#Day 1 Trebuchet?!
1 messages · Page 1 of 1 (latest)
part 2 means i'll have to rewrite like, everything
this feels like the wrong way to solve this problem but I don't know OCaml well enough yet
the way to solve every problem is a recursive algorithm and a match statement
I collapsed the pattern match functions so it'd fit on one screen, but here's both parts solved
I used the Jane Street stdlib
bruh
Google Sheets one-liners
https://www.reddit.com/r/adventofcode/comments/1883ibu/comment/kbiho2e/?utm_source=share&utm_medium=web2x&context=3
🤔 consistent rank between parts 1 and 2
yup I definitely did this wrong
I was too lazy to do something proper for part 2 so I ||just reversed the input string and the list of needles to find the rightmost number||
Here's part 1 in Turing Complete.
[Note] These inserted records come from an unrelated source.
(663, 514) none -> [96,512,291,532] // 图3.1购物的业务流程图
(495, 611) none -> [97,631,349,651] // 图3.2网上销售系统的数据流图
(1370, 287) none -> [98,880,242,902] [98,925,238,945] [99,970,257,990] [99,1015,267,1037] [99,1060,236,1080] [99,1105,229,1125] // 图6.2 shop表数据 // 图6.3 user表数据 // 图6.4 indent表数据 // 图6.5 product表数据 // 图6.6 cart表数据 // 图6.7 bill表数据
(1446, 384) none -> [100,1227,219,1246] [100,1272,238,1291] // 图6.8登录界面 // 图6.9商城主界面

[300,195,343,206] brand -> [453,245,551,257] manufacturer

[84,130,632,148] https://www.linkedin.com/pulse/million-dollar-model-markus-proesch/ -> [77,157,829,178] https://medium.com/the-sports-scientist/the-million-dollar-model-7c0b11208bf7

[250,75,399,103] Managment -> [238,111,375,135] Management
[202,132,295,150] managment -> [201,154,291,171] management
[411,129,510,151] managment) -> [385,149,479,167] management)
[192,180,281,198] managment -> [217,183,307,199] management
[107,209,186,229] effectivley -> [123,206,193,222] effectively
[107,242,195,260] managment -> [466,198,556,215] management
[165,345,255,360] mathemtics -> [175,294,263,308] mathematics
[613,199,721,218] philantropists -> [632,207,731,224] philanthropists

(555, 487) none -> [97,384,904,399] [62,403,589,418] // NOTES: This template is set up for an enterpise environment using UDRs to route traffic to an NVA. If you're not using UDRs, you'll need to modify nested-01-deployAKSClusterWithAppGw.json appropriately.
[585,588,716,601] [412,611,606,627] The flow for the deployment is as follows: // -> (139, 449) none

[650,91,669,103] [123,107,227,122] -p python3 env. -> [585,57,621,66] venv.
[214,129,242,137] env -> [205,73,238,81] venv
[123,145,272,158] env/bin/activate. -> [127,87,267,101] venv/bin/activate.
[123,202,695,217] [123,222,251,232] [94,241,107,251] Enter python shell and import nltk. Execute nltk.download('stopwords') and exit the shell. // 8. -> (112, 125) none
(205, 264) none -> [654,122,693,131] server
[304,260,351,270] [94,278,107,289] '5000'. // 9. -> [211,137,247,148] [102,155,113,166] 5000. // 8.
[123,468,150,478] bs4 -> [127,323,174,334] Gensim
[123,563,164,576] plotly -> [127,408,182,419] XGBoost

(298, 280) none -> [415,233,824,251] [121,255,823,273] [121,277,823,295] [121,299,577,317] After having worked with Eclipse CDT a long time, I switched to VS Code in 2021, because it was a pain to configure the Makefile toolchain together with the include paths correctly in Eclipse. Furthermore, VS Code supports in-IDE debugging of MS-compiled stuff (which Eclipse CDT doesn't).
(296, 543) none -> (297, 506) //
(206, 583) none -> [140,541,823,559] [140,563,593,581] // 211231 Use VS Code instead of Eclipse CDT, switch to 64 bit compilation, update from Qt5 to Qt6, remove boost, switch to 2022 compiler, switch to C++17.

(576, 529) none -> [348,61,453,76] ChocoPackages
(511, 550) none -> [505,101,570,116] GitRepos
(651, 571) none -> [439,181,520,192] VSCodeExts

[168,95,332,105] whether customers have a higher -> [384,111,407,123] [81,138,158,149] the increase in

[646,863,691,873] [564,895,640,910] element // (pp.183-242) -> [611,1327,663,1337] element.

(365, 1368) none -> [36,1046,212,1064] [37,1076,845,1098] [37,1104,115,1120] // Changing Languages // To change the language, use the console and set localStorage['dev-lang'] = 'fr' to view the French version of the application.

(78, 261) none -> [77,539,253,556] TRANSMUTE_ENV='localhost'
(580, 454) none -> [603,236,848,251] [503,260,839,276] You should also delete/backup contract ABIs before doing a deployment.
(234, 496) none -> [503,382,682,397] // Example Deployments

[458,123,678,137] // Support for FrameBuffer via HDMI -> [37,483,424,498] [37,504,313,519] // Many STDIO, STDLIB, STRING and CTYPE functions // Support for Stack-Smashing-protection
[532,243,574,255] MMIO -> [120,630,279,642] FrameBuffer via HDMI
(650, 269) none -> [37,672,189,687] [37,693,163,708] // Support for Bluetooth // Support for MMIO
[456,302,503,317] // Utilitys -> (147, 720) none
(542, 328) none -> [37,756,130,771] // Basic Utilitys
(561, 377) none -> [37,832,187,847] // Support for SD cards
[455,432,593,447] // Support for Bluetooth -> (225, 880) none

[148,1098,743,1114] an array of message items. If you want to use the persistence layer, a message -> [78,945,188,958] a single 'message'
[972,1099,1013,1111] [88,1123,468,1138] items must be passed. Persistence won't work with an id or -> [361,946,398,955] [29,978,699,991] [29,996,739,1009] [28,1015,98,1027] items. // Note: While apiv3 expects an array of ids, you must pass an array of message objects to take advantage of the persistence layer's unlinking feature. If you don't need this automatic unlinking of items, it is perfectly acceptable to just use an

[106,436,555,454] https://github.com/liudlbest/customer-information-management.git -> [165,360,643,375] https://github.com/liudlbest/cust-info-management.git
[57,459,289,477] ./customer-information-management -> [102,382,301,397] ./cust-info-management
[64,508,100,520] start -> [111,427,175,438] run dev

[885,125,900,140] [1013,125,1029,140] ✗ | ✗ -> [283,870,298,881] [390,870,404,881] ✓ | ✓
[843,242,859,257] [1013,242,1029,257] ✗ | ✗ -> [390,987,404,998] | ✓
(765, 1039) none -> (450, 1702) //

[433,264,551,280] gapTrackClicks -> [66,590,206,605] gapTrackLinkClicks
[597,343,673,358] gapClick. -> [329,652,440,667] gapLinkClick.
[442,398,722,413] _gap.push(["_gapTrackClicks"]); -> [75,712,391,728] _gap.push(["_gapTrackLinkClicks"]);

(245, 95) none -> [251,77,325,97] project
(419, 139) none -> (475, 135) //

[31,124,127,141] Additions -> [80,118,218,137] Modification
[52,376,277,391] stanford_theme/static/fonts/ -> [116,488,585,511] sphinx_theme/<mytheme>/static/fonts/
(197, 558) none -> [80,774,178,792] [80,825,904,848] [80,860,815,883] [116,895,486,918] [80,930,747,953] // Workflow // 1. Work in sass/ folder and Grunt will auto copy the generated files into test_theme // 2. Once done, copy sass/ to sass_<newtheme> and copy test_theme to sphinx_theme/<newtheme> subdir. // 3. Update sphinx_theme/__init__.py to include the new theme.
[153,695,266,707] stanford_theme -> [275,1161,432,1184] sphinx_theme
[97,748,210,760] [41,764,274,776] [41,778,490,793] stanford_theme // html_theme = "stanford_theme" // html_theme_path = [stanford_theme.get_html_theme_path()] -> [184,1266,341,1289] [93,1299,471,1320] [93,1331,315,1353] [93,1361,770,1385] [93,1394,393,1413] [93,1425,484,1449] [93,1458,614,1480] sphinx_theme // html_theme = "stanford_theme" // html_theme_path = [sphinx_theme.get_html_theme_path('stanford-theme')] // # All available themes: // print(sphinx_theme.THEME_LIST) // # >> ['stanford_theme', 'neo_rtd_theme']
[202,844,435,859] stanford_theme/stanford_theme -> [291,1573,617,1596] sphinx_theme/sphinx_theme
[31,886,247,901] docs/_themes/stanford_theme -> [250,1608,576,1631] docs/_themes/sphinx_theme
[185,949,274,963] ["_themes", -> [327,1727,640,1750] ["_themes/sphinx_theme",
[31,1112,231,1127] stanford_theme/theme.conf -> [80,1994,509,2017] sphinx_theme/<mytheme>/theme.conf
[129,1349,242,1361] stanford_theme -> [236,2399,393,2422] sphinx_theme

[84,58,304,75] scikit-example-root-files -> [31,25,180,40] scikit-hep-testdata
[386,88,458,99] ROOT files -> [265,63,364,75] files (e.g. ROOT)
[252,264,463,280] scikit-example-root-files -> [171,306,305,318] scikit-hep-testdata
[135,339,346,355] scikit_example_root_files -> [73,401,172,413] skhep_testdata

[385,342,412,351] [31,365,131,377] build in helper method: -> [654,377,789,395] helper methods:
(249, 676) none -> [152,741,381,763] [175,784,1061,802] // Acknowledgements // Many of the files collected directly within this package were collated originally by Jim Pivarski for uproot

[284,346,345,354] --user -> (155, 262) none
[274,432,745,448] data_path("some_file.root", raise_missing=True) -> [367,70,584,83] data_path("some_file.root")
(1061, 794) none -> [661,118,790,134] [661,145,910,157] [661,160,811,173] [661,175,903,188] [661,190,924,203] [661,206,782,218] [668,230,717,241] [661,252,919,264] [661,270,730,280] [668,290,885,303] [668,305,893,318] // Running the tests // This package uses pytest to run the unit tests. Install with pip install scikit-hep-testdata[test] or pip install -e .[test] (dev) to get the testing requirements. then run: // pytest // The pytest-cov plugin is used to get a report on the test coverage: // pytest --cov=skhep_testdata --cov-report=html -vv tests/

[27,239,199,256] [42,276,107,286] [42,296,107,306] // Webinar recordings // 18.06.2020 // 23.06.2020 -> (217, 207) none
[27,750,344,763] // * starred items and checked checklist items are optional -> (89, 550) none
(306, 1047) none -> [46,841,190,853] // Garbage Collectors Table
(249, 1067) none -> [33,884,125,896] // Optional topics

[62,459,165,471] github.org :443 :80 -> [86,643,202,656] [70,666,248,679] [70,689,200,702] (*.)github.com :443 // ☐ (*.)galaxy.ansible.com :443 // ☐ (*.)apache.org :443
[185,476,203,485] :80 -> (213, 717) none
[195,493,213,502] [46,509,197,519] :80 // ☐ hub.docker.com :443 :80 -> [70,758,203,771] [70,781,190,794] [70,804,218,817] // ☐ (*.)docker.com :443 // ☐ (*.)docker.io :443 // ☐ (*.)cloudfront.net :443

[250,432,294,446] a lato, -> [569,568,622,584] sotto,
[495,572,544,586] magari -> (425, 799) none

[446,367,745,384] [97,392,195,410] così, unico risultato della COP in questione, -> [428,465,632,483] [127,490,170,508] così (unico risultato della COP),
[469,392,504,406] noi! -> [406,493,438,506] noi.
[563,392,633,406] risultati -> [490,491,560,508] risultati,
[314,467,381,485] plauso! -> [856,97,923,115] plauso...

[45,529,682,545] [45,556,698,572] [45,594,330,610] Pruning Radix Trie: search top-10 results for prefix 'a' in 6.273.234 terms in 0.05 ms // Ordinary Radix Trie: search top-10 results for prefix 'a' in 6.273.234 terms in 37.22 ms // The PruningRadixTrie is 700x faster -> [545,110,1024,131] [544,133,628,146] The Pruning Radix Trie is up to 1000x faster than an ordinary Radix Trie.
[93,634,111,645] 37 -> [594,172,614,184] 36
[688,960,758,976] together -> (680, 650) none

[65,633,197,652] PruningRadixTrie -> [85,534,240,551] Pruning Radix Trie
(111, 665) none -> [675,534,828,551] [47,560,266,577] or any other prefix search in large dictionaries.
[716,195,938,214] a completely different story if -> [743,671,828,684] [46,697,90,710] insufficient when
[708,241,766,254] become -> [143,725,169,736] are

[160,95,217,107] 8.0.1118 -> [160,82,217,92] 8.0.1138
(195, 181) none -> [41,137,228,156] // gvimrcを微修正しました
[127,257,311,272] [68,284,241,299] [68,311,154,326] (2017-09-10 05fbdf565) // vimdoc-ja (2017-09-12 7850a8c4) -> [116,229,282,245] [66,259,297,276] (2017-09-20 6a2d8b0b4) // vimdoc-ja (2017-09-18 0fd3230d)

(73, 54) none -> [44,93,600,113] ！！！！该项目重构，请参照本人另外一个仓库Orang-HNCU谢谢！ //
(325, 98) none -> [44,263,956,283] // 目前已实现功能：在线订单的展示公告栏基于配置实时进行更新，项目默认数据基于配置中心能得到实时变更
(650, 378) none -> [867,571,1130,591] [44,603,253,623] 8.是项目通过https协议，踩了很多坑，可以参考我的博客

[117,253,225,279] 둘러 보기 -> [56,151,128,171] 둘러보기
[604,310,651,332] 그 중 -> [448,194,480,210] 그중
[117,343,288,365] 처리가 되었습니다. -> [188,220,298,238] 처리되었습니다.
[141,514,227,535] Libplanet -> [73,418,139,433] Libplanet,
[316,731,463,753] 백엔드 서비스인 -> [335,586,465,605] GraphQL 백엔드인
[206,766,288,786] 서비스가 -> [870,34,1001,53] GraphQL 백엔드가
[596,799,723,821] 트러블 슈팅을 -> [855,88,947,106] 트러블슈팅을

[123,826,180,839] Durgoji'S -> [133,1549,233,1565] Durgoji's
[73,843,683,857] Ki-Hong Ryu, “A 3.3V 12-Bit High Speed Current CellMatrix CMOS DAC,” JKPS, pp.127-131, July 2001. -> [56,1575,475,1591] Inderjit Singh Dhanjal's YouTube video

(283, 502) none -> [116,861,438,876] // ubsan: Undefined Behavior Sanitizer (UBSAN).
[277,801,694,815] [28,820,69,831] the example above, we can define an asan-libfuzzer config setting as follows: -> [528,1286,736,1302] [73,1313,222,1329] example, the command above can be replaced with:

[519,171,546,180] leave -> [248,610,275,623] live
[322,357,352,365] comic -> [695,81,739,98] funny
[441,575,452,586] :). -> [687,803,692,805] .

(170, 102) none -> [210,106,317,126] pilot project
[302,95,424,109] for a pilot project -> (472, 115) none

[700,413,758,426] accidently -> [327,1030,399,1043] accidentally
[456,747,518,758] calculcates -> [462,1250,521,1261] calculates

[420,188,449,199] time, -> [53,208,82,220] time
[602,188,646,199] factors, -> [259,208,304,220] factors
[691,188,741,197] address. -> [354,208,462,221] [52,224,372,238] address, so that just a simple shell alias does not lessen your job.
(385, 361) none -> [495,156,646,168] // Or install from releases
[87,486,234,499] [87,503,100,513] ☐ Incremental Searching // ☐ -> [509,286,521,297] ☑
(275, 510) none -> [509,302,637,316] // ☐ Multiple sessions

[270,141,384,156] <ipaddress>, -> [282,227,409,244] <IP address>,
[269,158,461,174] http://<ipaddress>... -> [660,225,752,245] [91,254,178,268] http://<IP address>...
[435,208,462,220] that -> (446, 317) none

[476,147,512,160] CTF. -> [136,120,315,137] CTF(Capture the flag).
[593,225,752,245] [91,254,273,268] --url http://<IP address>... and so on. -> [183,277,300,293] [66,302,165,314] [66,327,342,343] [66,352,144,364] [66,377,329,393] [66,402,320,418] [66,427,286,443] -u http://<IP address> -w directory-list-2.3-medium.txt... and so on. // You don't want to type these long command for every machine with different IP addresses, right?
Part 2 should be easy but tedious, so I'll save it for the morning.
i think this counts as proper enough 😛
horrifying
The wiring could definitely be cleaned up. I was preparing for it to be much more complex and didn't put much focus in keeping it neat.

this is what I did and I stuck with it for part 2, you can see how it backfired in my first screenshot 😆
Oh lol you did it literally
||https://old.reddit.com/r/adventofcode/comments/1884fpl/2023_day_1for_those_who_stuck_on_part_2/||
|| I'm lucky that I accidentally accounted for this in my solution, I can imagine getting stuck on this specific case for a long time :\ ||
I said I'd do it in c++ but here's my (very naive) zig solution lol
Oh, I didn't even think of ||just replacing the words with digits||
Part 1 was like "oh a nice easy one to start with", then part 2 "oh no, this is gonna be a mess" and it was lol. Though in retrospect, I realize that all I did was try to adapt what I did for part 1, which wasn't the best choice.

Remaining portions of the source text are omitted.